▶ Assignment: Set down a true copy of the data, with all pictures left out.

▶ Input:
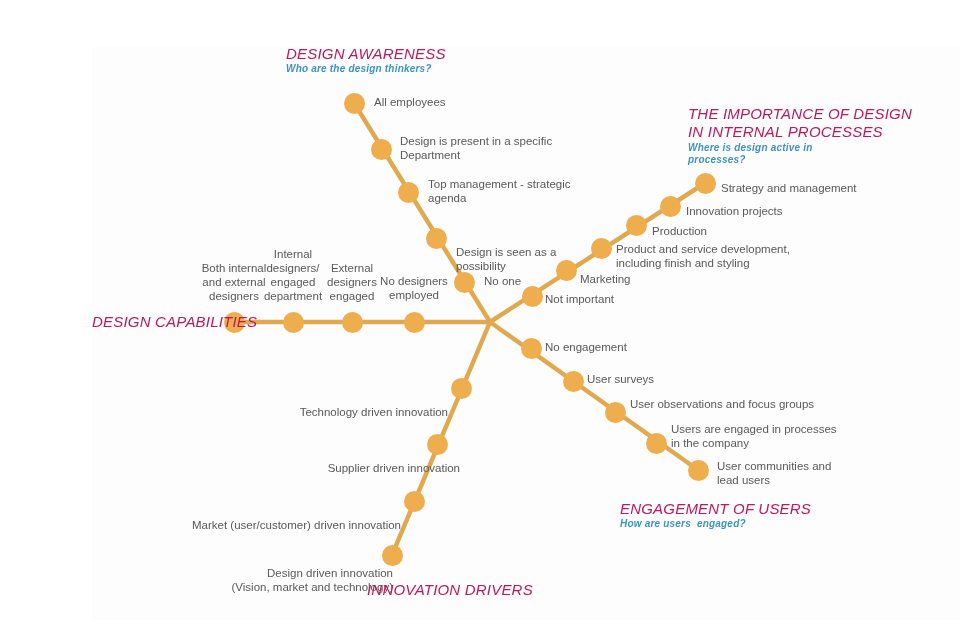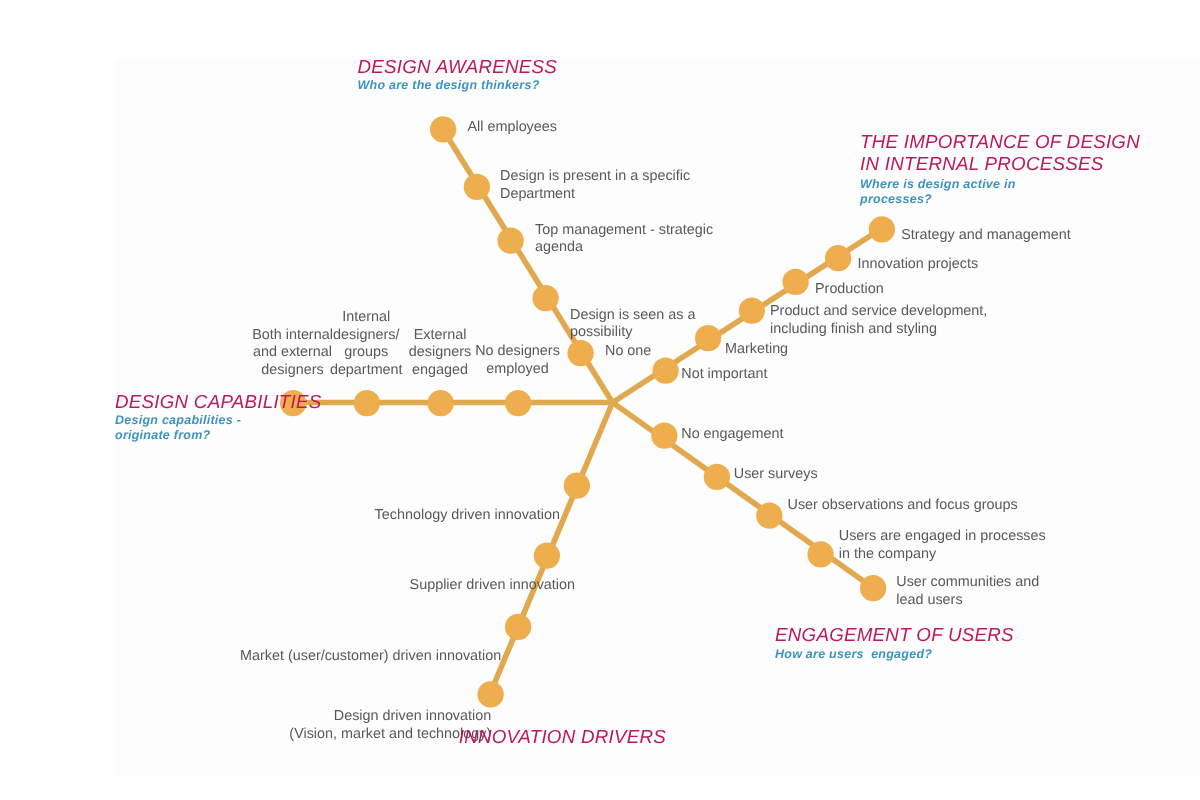--- a/index.html
+++ b/index.html
@@ -110,7 +110,7 @@
 engaged</div>
       <div class="node-label ta-c" style="left: 203px; width: 180px; top: 247px;">Internal
 designers/
-groups
+engaged
 department</div>
       <div class="node-label ta-c" style="left: 144px; width: 180px; top: 261px;">Both internal
 and external

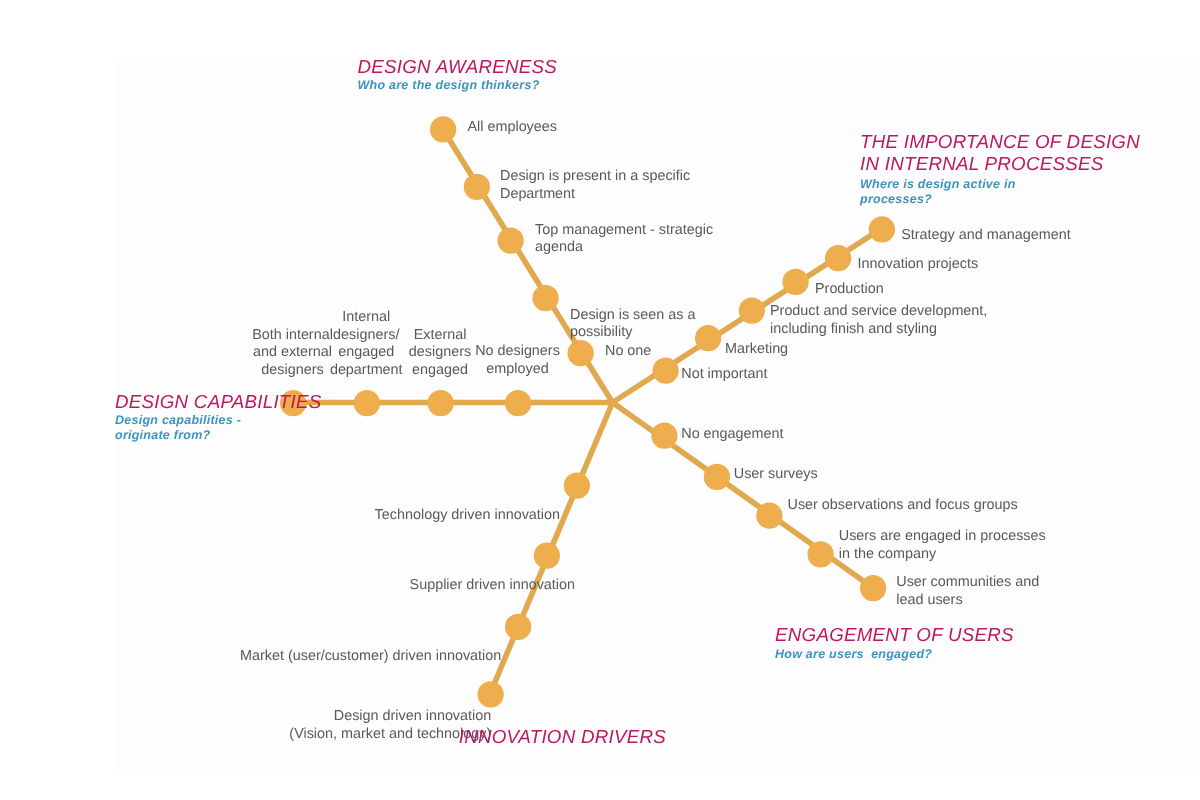--- a/index.html
+++ b/index.html
@@ -136,8 +136,6 @@
       </div>
       <div class="axis-block" style="left: 92px; top: 313px;">
         <div class="axis-title">DESIGN CAPABILITIES</div>
-        <div class="axis-question">Design capabilities -
-originate from?</div>
       </div>
     </div>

▶ Written answer:
--- a/index.html
+++ b/index.html
@@ -110,7 +110,7 @@
 engaged</div>
       <div class="node-label ta-c" style="left: 203px; width: 180px; top: 247px;">Internal
 designers/
-groups
+engaged
 department</div>
       <div class="node-label ta-c" style="left: 144px; width: 180px; top: 261px;">Both internal
 and external

--- a/index.html
+++ b/index.html
@@ -136,8 +136,6 @@
       </div>
       <div class="axis-block" style="left: 92px; top: 313px;">
         <div class="axis-title">DESIGN CAPABILITIES</div>
-        <div class="axis-question">Design capabilities -
-originate from?</div>
       </div>
     </div>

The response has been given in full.